A.− Lang. cour. Sorte de crochet en métal servant à réunir entre elles deux parties d'un vêtement, d'une chaussure, ou à fixer un bijou, un stylographe, etc. :
1. Durant tout l'hiver, celui-là n'allait pas en promenade sans de vives souffrances : d'abord la douleur de ses engelures se réveillait atroce autant qu'un accès de goutte; puis les agrafes et les ficelles destinées à retenir le soulier partaient, ou les talons éculés empêchaient la maudite chaussure d'adhérer aux pieds de l'enfant; il était alors forcé de la traîner péniblement en des chemins glacés où parfois, il lui fallait la disputer aux terres argileuses du Vendômois; ... H. de Balzac, Louis Lambert,1832, p. 56.

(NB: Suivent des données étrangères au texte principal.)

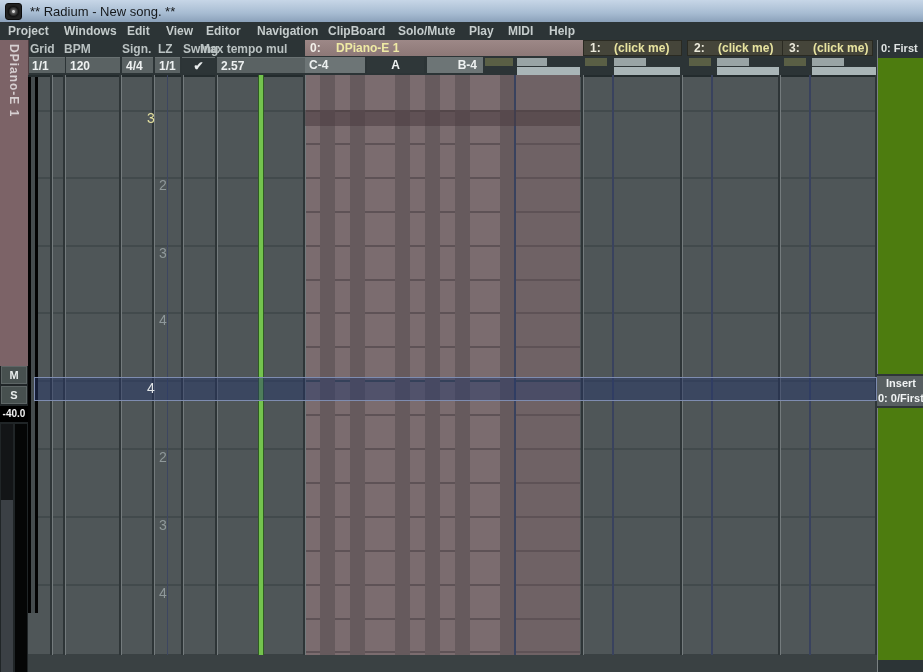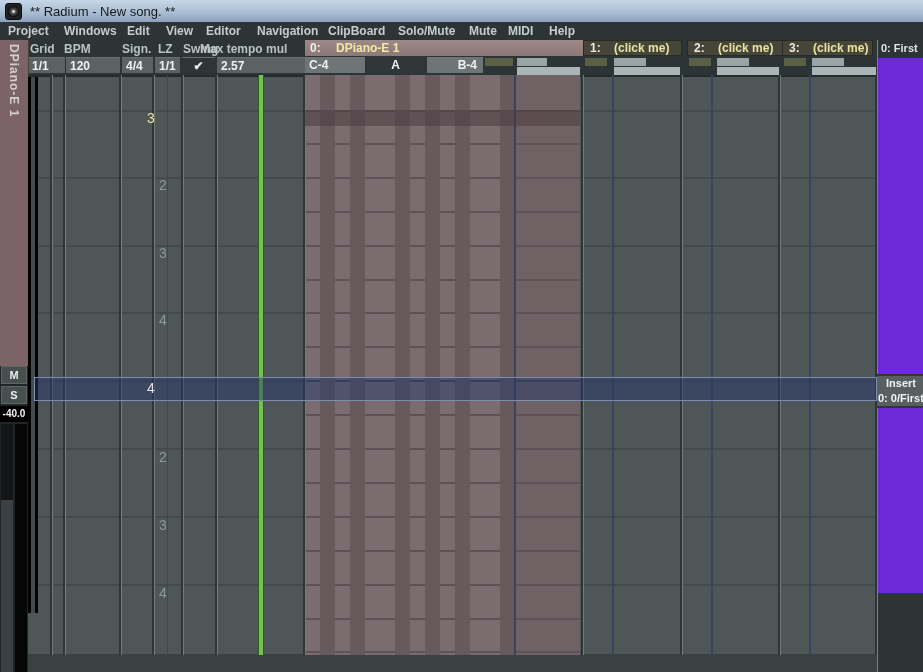--- a/index.html
+++ b/index.html
@@ -103,7 +103,7 @@
     <span class="menu-item" style="left:257px">Navigation</span>
     <span class="menu-item" style="left:328px">ClipBoard</span>
     <span class="menu-item" style="left:398px">Solo/Mute</span>
-    <span class="menu-item" style="left:469px">Mute</span>
+    <span class="menu-item" style="left:469px">Play</span>
     <span class="menu-item" style="left:508px">MIDI</span>
     <span class="menu-item" style="left:549px">Help</span>
   </div>

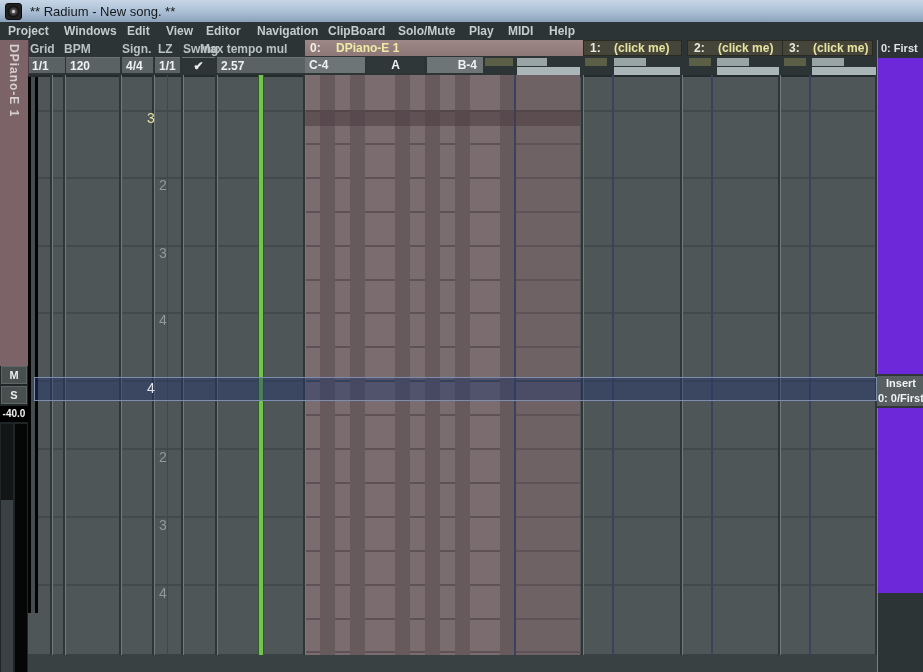--- a/index.html
+++ b/index.html
@@ -75,7 +75,7 @@
   .linenum.beat{left:159px;color:#8f989a;}
   .linenum.current{left:147px;color:#e2e6e8;}
   
-  #right-panel{left:878px;top:58px;width:45px;height:535px;background:#6d28d9;}
+  #right-panel{left:878px;top:58px;width:45px;height:602px;background:#4d7c0f;}
   #panel-divider{left:877px;top:40px;width:1px;height:632px;background:#7a8183;}
   #insert-box{position:absolute;left:-1px;top:316px;width:47px;height:30px;background:#585f61;
     border-top:2px solid #2f3638;border-bottom:2px solid #2f3638;box-sizing:content-box;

2. À côté d'elle, debout, appuyée contre une colonne et la regardant faire, se tient une autre femme tout en blanc; son vêtement sans ceinture, attaché aux épaules par une agrafe d'or, tombe à grands plis droits, et le bout de ses pieds passe dessous dans des sandales découvertes. G. Flaubert, La Tentation de saint Antoine,1849, p. 375.
3. L'âge n'avait fait qu'accroître cette pudeur impitoyable. Sa guimpe n'était jamais assez opaque, et ne montait jamais assez haut. Elle multipliait les agrafes et les épingles là où personne ne songeait à regarder. Le propre de la pruderie, c'est de mettre d'autant plus de factionnaires que la forteresse est moins menacée. V. Hugo, Les Misérables,t. 1, 1862, p. 723.
4. Des ouvriers, qui tiraient de la pierre pour les constructions des oblats, découvrirent dans un champ du plateau, à quelques pas du chemin, que les processions et les théories ont suivi de toute éternité, des monnaies, des plats en bronze, des fibules, des agrafes, des épingles d'os et d'ivoire et puis une petite statuette de bronze qui souleva dans tout le pays une grande curiosité et un peu de scandale. M. Barrès, La Colline inspirée,1913, p. 286.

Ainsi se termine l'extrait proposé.